| Exercise prompt |
Print every entry, word for word, and skip the images.

*** Opening of Material to process ***

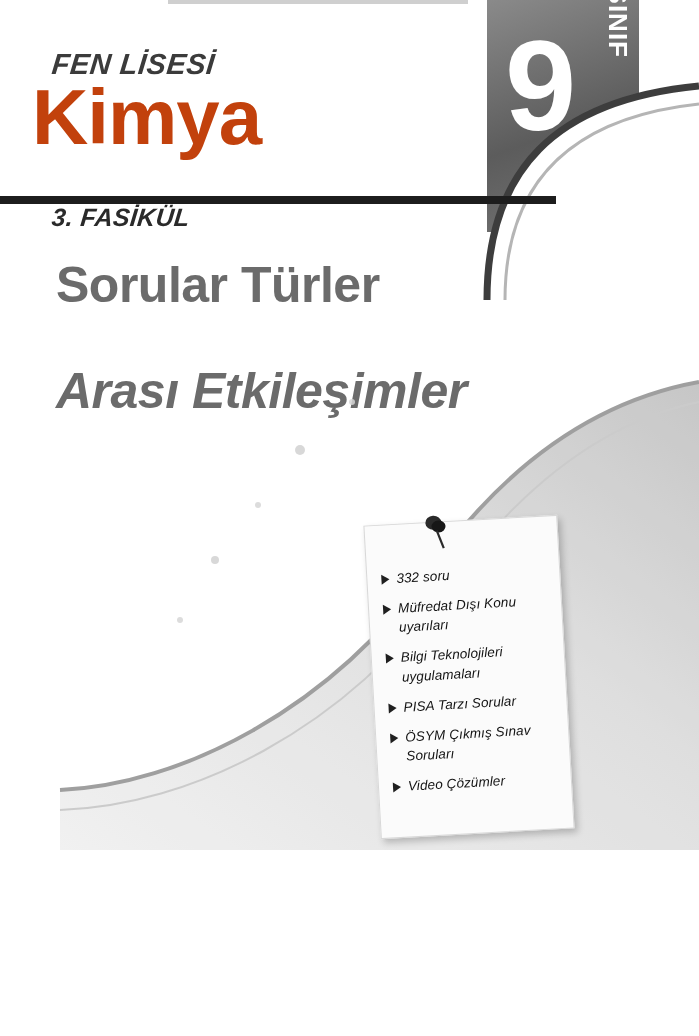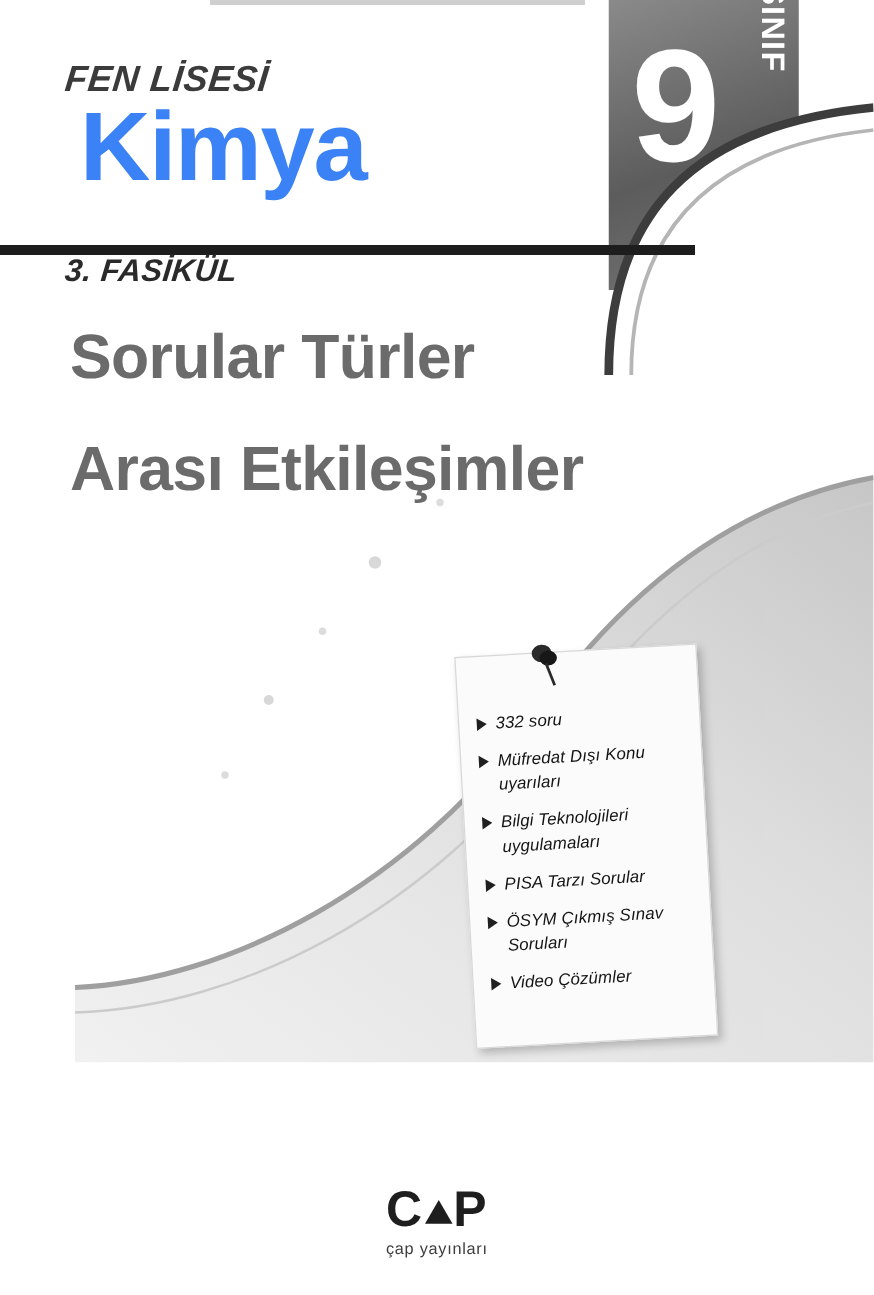--- a/index.html
+++ b/index.html
@@ -83,11 +83,11 @@
   }
   .subject {
     position: absolute;
-    left: 64px;
+    left: 32px;
     top: 78px;
     font-size: 78px;
     font-weight: bold;
-    color: #3b82f6;
+    color: #c2410c;
     letter-spacing: -1px;
     line-height: 1;
   }

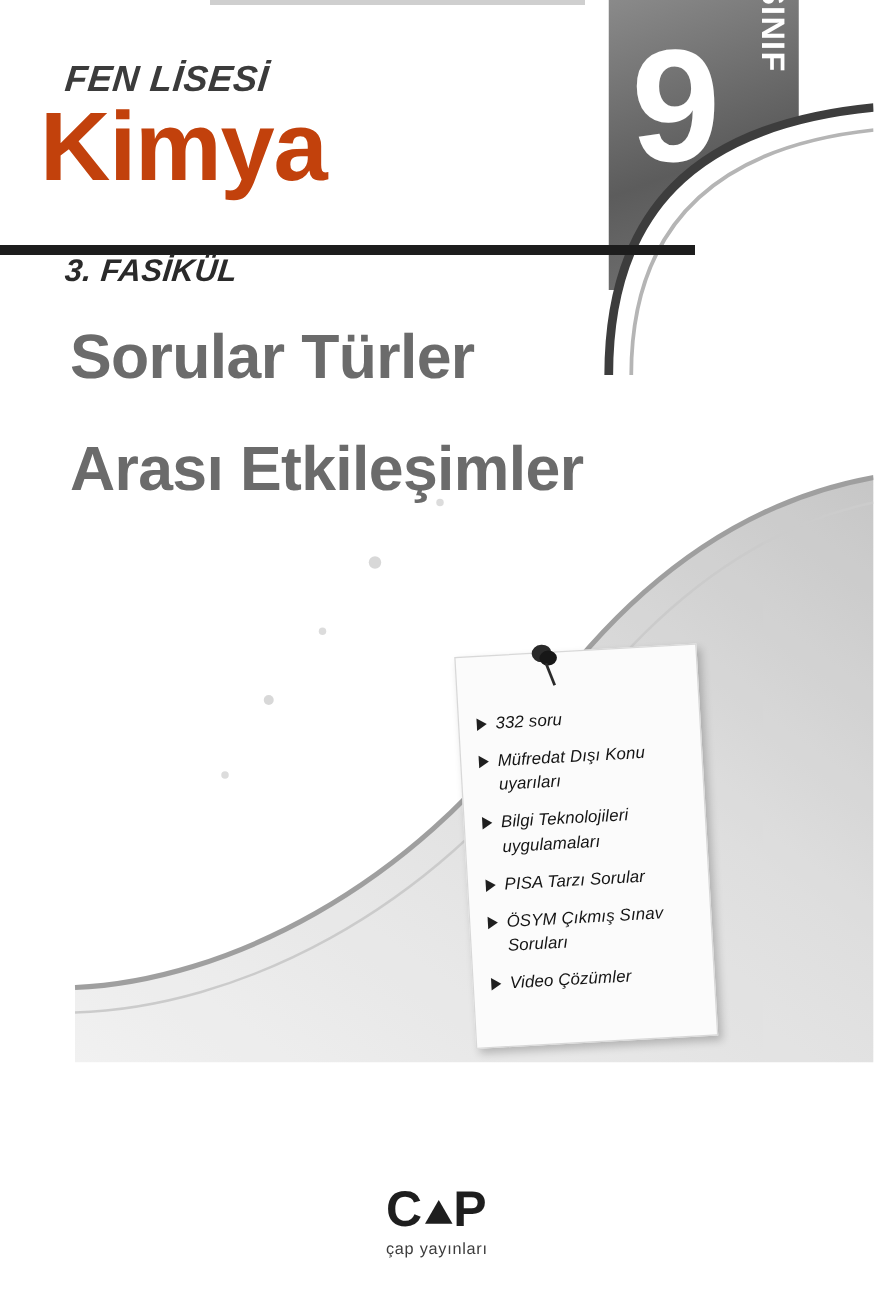--- a/index.html
+++ b/index.html
@@ -120,7 +120,7 @@
     letter-spacing: -0.5px;
   }
   .title-line.l1 { top: 258px; }
-  .title-line.l2 { top: 348px; }
+  .title-line.l2 { top: 364px; font-style: italic; }
 
   
   .bg-swoosh {

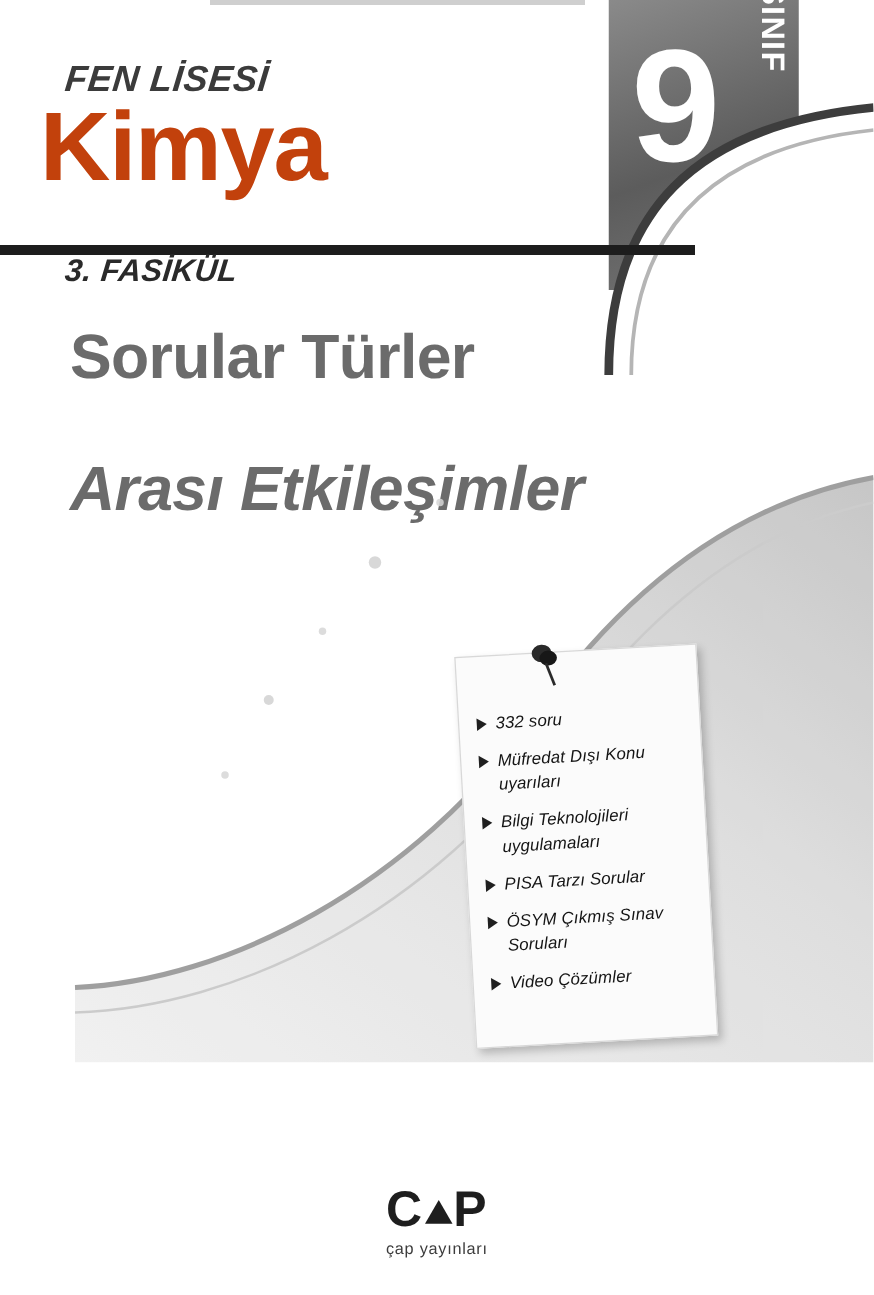--- a/index.html
+++ b/index.html
@@ -300,10 +300,6 @@
     </div>
   </div>
 
-  <div class="logo">
-    <div class="mark"><span>C</span><span class="tri"></span><span>P</span></div>
-    <div class="sub">çap yayınları</div>
-  </div>
 
 </div>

*** Close of Material to process ***

| Problem solution |
--- a/index.html
+++ b/index.html
@@ -83,11 +83,11 @@
   }
   .subject {
     position: absolute;
-    left: 64px;
+    left: 32px;
     top: 78px;
     font-size: 78px;
     font-weight: bold;
-    color: #3b82f6;
+    color: #c2410c;
     letter-spacing: -1px;
     line-height: 1;
   }

--- a/index.html
+++ b/index.html
@@ -120,7 +120,7 @@
     letter-spacing: -0.5px;
   }
   .title-line.l1 { top: 258px; }
-  .title-line.l2 { top: 348px; }
+  .title-line.l2 { top: 364px; font-style: italic; }
 
   
   .bg-swoosh {

--- a/index.html
+++ b/index.html
@@ -300,10 +300,6 @@
     </div>
   </div>
 
-  <div class="logo">
-    <div class="mark"><span>C</span><span class="tri"></span><span>P</span></div>
-    <div class="sub">çap yayınları</div>
-  </div>
 
 </div>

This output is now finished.